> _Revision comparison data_

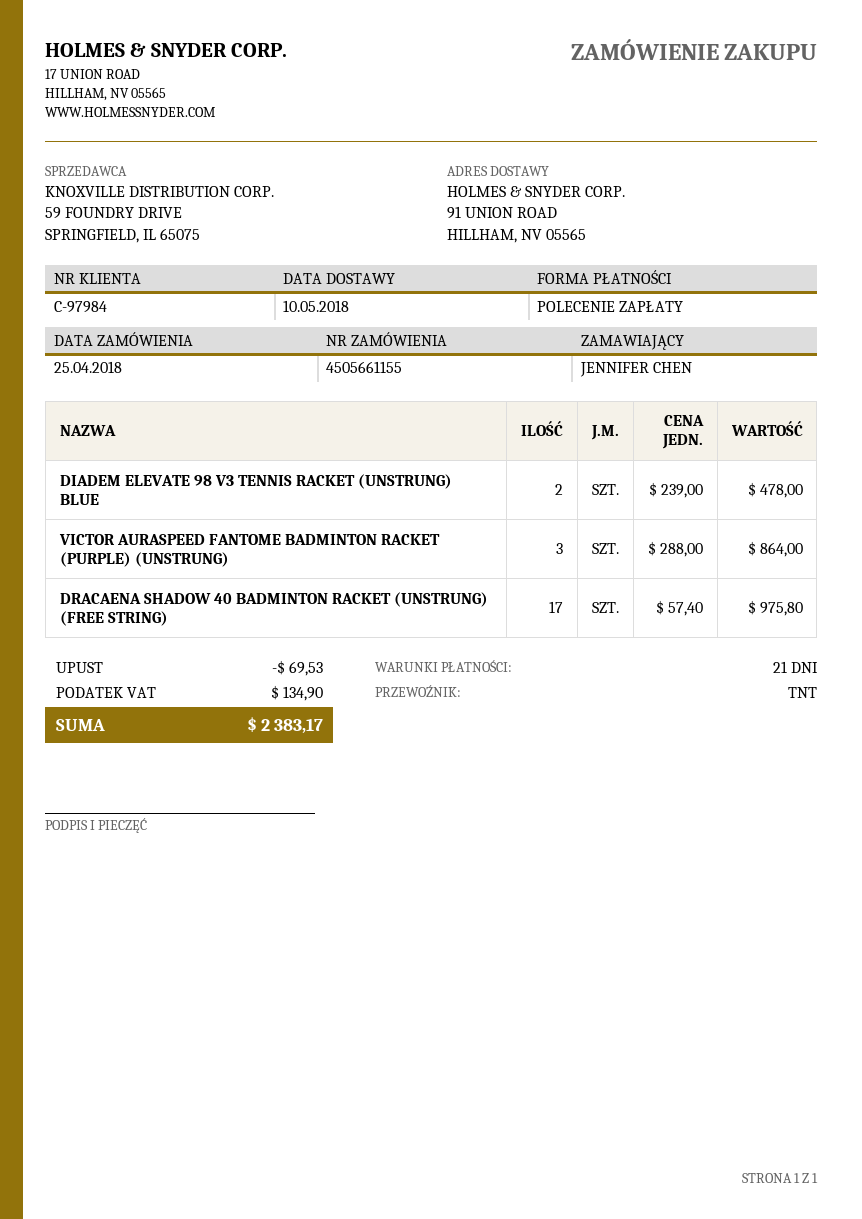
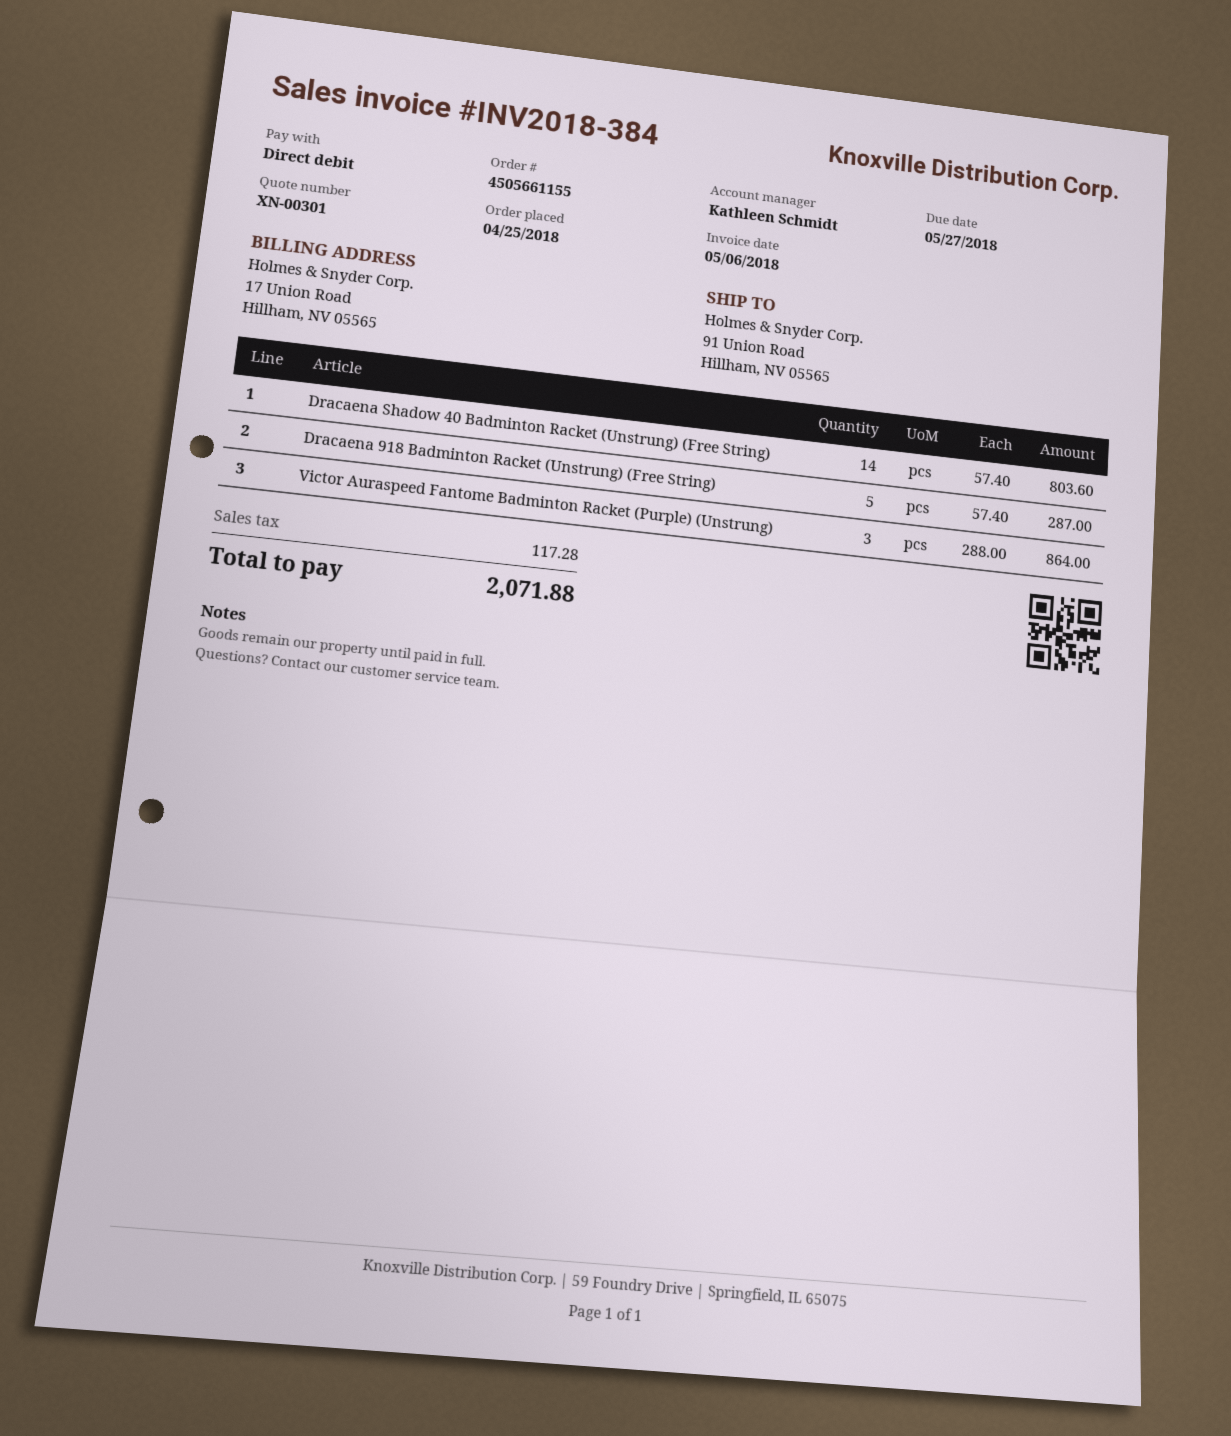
DIADEM ELEVATE 98 V3 TENNIS RACKET (UNSTRUNG) BLUE: 2 x 239.00 = 478.00 -> none
DRACAENA SHADOW 40 BADMINTON RACKET (UNSTRUNG) (FREE STRING): 17 x 57.40 = 975.80 -> 14 x 57.40 = 803.60
Dracaena 918 Badminton Racket (Unstrung) (Free String): none -> 5 x 57.40 = 287.00
discount: 69.53 -> none
tax: 134.90 -> 117.28
total: 2383.17 -> 2071.88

> _Work instruction_
Please transcribe every entry exactly as written, leaving the pictures out.

> _Response to the exercise_
DIADEM ELEVATE 98 V3 TENNIS RACKET (UNSTRUNG) BLUE: 2 x 239.00 = 478.00 -> none
DRACAENA SHADOW 40 BADMINTON RACKET (UNSTRUNG) (FREE STRING): 17 x 57.40 = 975.80 -> 14 x 57.40 = 803.60
Dracaena 918 Badminton Racket (Unstrung) (Free String): none -> 5 x 57.40 = 287.00
discount: 69.53 -> none
tax: 134.90 -> 117.28
total: 2383.17 -> 2071.88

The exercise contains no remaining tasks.